Катерина быстренько прикинула: если она тоже закажет прямо сейчас, то даже через три месяца – это будет в самый раз. Дождавшись, пока пара обсудит с продавщицей детали, она решительно подошла к прилавку. Правда, школьная возлюбленная ее мужа смерила Катю таким взглядом, что решимости поубавилось. Тем не менее она все же смогла объяснить, что ей требуется. Ирина сначала таращила глаза, затем фыркнула и язвительно ответила:

– Нету там такого!

Катя знала, что есть. А если и нет – как об этом заранее могла знать местная продавщица, если никто во Вьюшке еще ни разу колясок не заказывал? Хоть бы пообещала для приличия, что позвонит, выяснит, пошлет запрос… Было обидно, но спорить и настаивать Катерина не стала.

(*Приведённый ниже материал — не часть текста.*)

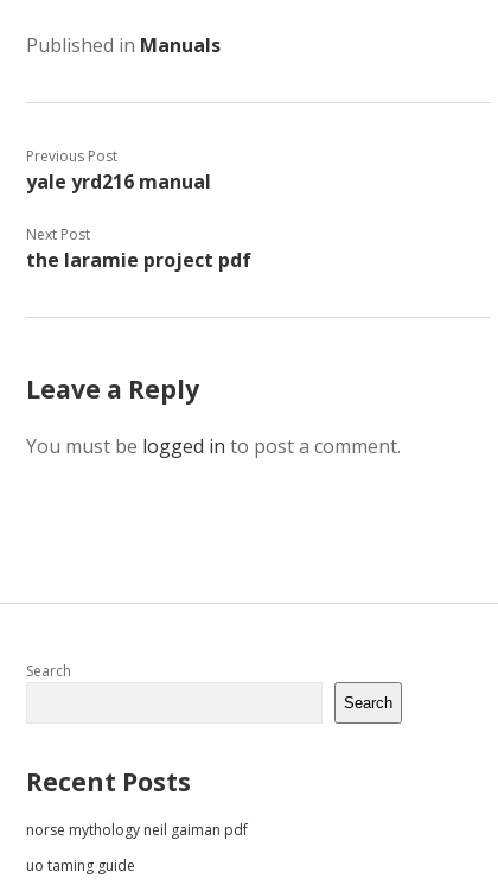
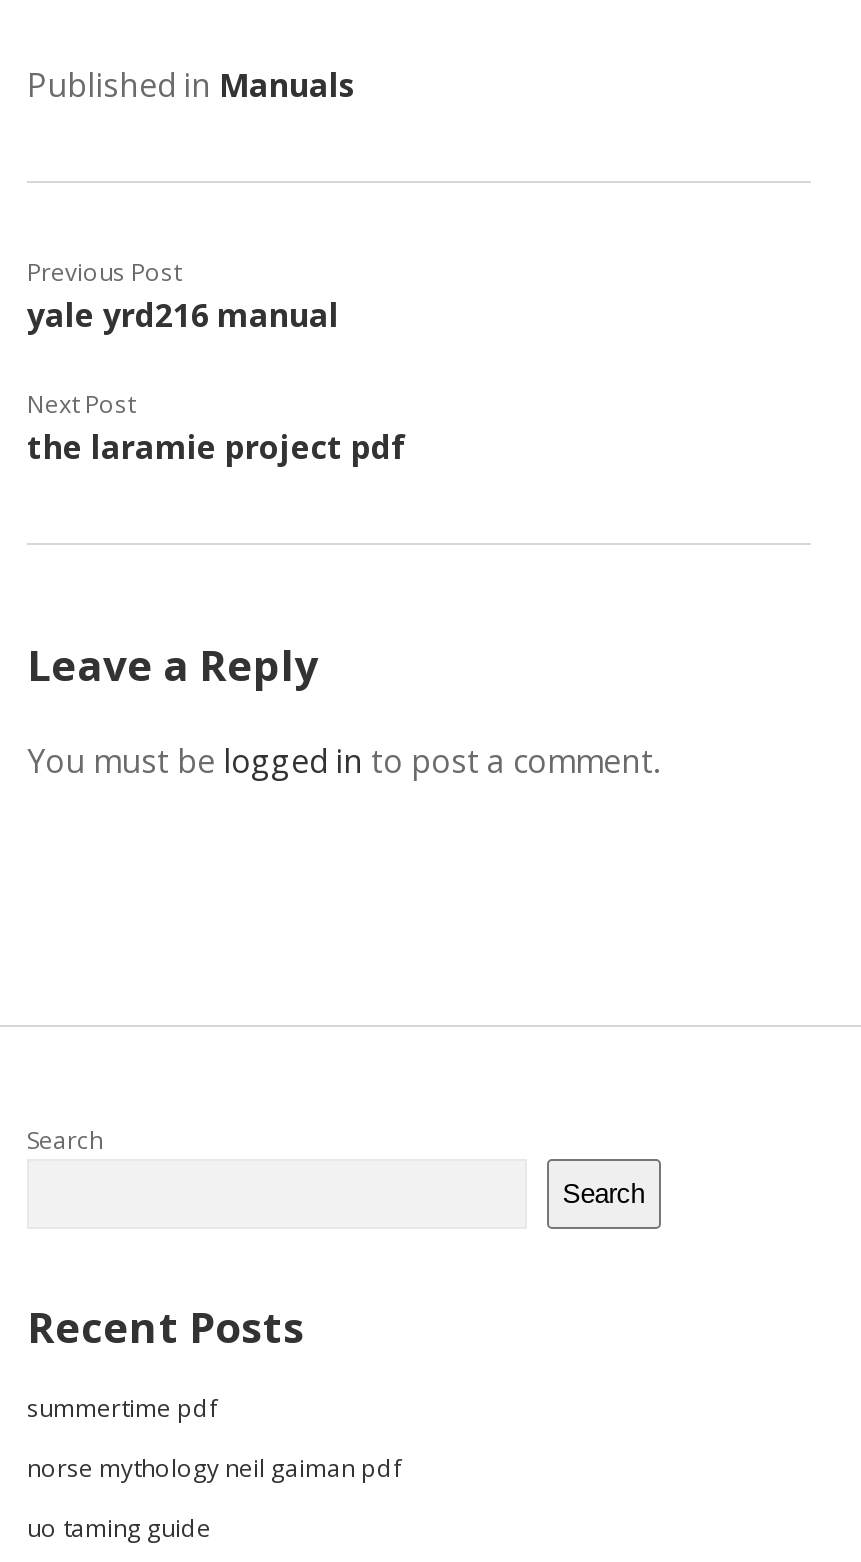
none -> [27,1390,217,1424] summertime pdf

Дома Николай, конечно же, заметил ее поджатые губы и рассеянный взгляд, и хотя Катя решила ни за что не рассказывать мужу об этом случае, он был так настойчив, что долго сопротивляться она не смогла. Выложила все и даже какое-то противненькое злорадство испытала – дескать, смотри, как мне приходится мучиться из-за твоих прежних подружек! Вроде всего лишь поделилась с супругом по его же настоянию, а вышло так, словно пожаловалась, наябедничала. Николай выслушал, пожал плечами, сказал, что случившееся – не повод портить себе настроение, а коляску они обязательно раздобудут, раз уж счастье его любимой без коляски невозможно. Посмеялись и забыли. Вернее, Катя думала, что муж забыл. Но однажды он вбежал в дом и с видом заговорщика предложил Катерине досчитать до тридцати, а потом выйти на крыльцо. Она догадывалась, что на улице ее ждет сюрприз, но и представить себе не могла, какой именно. Видимо, в тот день Ирка относила обед своему мужу, у которого во время посевной не было ни секундочки, чтобы оставить мехучасток и забежать домой перекусить. Теперь ее, возвращавшуюся оттуда, перехватил по дороге Николай. Выйдя на крыльцо, Катерина увидела его спину и коротко стриженный затылок. В его объятиях тихо млела продавщица промтоварного отдела, он что-то нежно шептал ей на ушко, а потом крепко прижался к ее накрашенным губам. Молодая Крюкова остолбенела. Ей даже в голову не пришло уйти с крыльца, сбежать, спрятаться, чтобы не видеть происходящего, чтобы не дотягивать ситуацию до того мига, когда придется посмотреть мужу в глаза. О том, чтобы начать скандалить, речи вообще не шло. Было невыносимо стыдно и больно. Сбилось дыхание, ноги стали тряпичными, Катерину качнуло, и в этот момент ее заметила Ирка. Только потом Катя осознала, какой ужас отразился в глазах соперницы при виде законной жены, стоящей в пяти шагах в домашнем халатике, с кухонным полотенчиком на плече. Тут, в палисаднике, обжимающуюся парочку трудно было заметить с улицы, но если хозяйка поднимет крик… Ирка шмыгнула наружу, словно кошка, не раз потрепанная собаками и обнаружившая в непосредственной близости от себя еще одну, уже скалящую зубы и готовую к прыжку. Нет, оттаскать шалаву за волосы и расцарапать ей лицо Катерина все равно бы не смогла – не так была воспитана, но бывшая Колькина одноклассница об этом не догадывалась. Николай обернулся, демонстрируя всему миру свою довольную физиономию, затем улыбка сменилась крайней степенью удивления:

– Катюх, ты чего?

Она молча развернулась и ушла в дом, полуобморочно представляя, как станет сейчас собирать вещи, как дождется рейсового автобуса на остановке, как будет отводить взгляд от живого, ощутимого, шевелящегося и раздевающего любопытства односельчан, как будет придумывать идиотские причины своего возвращения, чтобы не сказать родителям о причинах истинных, как станет жить с этим позором…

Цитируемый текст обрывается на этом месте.